#### Activity
Copy out each line of the data below in which the string "open" appears.

#### Records provided
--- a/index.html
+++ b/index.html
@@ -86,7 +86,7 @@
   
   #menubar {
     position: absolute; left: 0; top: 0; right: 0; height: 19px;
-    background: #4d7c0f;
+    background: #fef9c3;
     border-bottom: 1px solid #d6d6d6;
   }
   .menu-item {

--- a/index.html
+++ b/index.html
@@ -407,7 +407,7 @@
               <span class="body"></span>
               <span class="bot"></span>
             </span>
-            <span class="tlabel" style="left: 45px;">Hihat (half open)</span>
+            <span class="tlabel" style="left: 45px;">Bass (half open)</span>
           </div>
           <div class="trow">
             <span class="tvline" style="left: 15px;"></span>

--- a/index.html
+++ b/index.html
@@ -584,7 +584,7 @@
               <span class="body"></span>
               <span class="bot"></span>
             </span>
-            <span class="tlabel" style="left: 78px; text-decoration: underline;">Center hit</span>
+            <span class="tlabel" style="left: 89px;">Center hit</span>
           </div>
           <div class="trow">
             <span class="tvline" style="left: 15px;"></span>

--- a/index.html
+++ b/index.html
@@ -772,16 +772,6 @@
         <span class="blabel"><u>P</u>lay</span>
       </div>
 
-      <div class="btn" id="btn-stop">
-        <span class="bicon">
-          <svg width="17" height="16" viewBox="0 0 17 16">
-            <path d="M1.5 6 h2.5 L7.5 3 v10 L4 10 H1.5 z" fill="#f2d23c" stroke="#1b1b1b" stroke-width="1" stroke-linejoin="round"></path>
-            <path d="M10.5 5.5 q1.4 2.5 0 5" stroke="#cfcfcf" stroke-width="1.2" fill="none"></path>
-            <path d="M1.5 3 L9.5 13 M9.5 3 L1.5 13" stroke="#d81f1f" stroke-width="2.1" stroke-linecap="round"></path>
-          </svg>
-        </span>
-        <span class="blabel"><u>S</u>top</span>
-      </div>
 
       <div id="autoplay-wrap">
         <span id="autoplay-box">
---
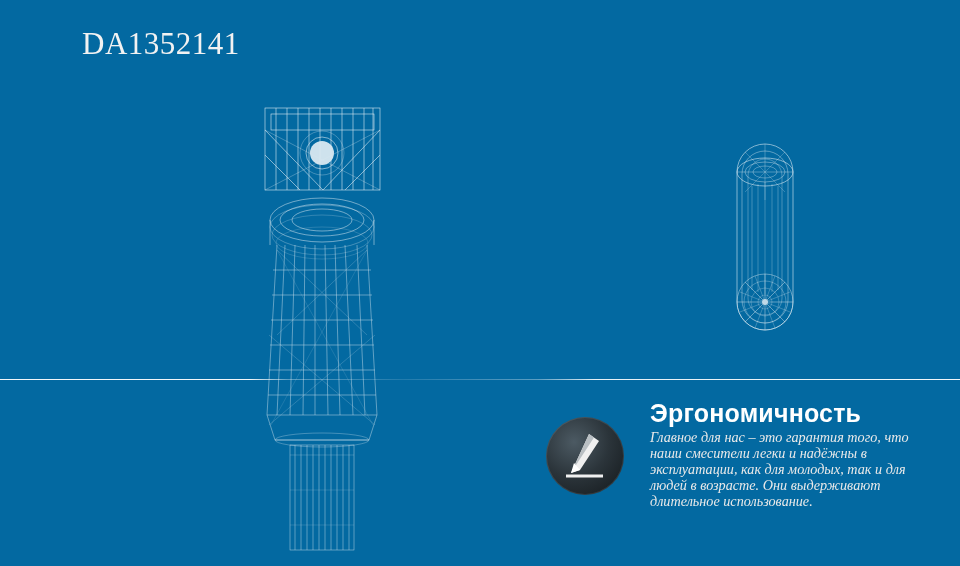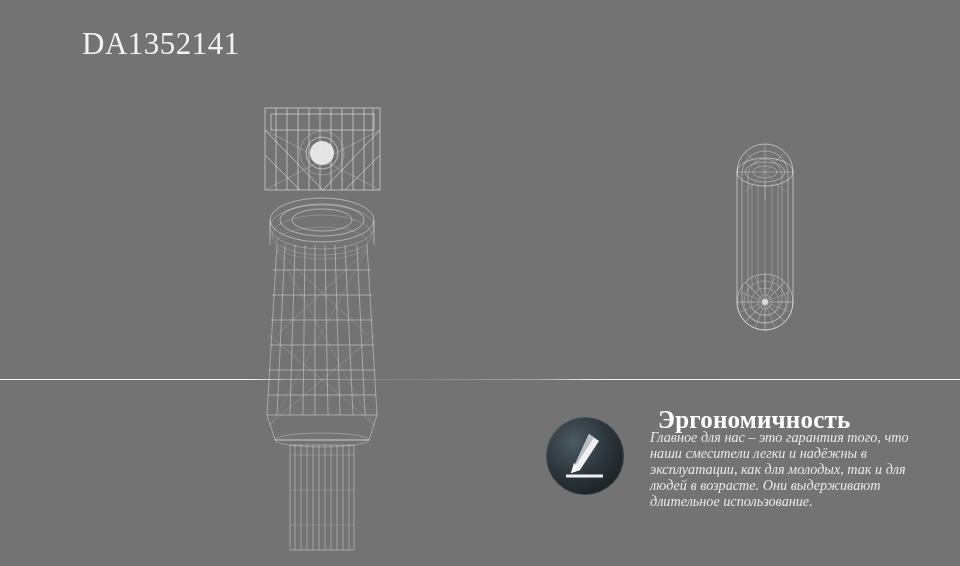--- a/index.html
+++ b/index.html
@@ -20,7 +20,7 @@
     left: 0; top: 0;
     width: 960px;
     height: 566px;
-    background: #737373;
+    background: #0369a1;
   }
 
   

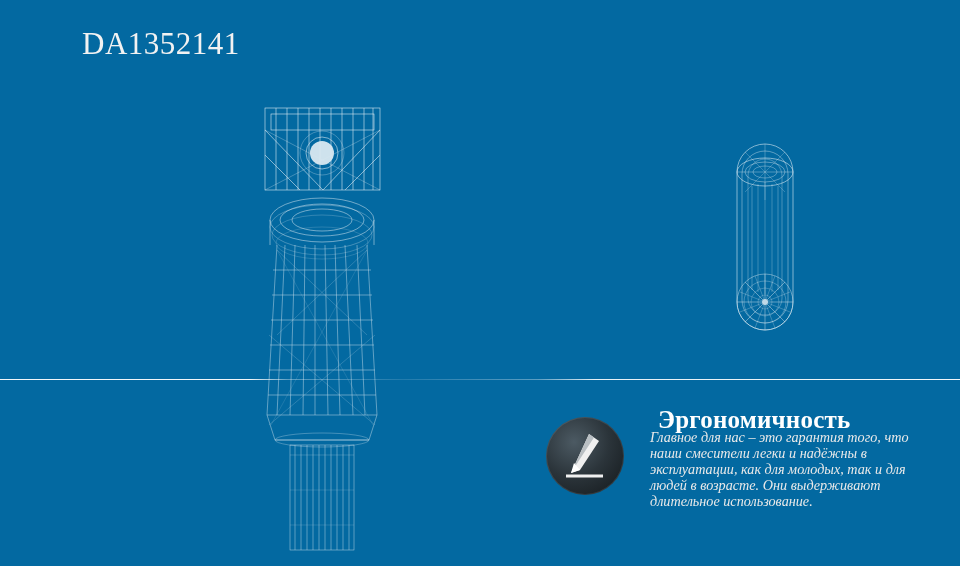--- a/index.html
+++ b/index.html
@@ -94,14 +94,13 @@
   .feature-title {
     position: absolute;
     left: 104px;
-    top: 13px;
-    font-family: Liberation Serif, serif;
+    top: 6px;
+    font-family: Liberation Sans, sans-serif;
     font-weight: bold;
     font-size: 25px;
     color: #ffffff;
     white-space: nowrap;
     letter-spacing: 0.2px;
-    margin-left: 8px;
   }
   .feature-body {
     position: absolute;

#### The completed task
-            <span class="tlabel" style="left: 45px;">Hihat (half open)</span>
+            <span class="tlabel" style="left: 45px;">Bass (half open)</span>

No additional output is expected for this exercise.